*Work instruction*: In the entries below, tally the lines that contain the string "WORKSUIT", then state that number alone.

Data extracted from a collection

# # # # # # #

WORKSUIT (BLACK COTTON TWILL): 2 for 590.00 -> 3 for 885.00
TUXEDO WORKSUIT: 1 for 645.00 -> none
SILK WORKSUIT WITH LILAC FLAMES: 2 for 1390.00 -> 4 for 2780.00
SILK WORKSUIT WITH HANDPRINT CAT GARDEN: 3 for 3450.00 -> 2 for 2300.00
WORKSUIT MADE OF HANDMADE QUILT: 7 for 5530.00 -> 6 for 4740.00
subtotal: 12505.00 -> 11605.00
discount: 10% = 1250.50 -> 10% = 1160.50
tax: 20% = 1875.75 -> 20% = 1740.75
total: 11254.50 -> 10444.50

# # # # # # #

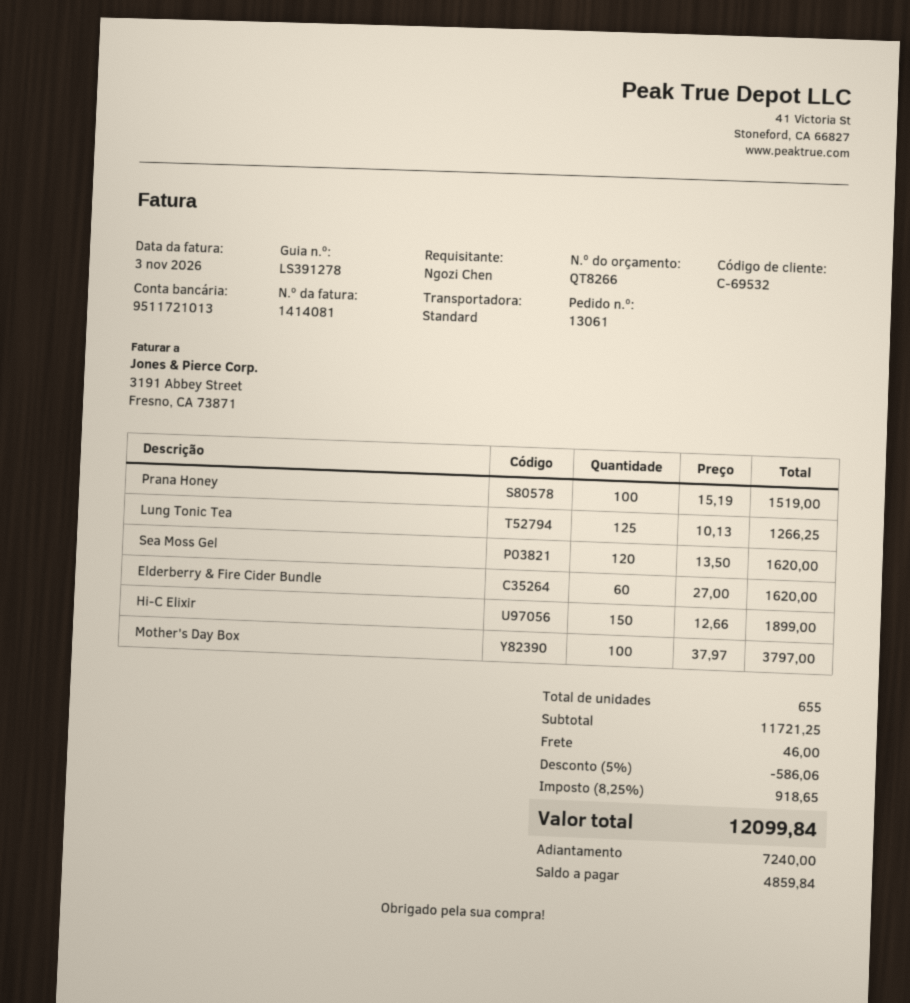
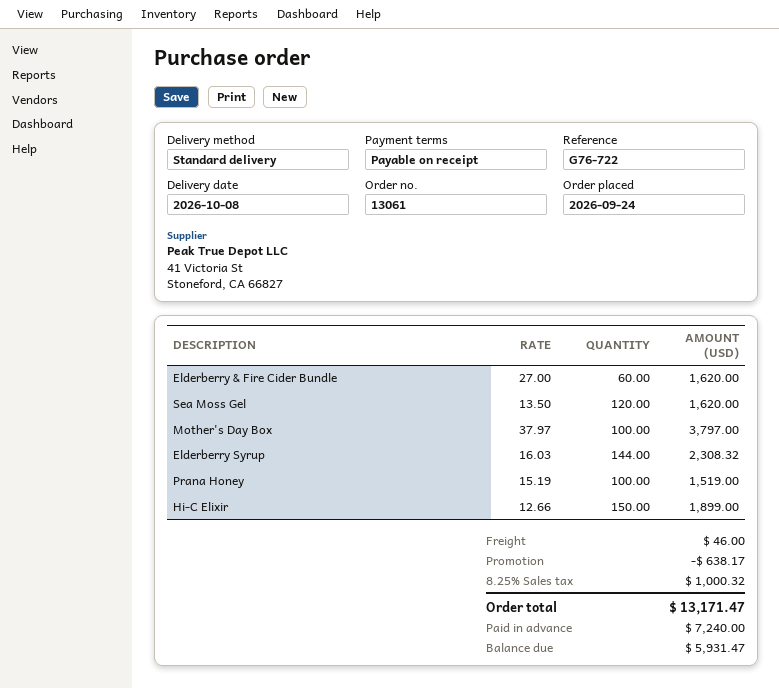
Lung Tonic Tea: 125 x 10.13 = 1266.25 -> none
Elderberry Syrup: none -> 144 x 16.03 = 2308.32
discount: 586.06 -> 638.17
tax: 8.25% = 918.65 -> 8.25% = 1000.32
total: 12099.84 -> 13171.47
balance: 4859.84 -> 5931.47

# # # # # # #

*Solution for this problem*: 5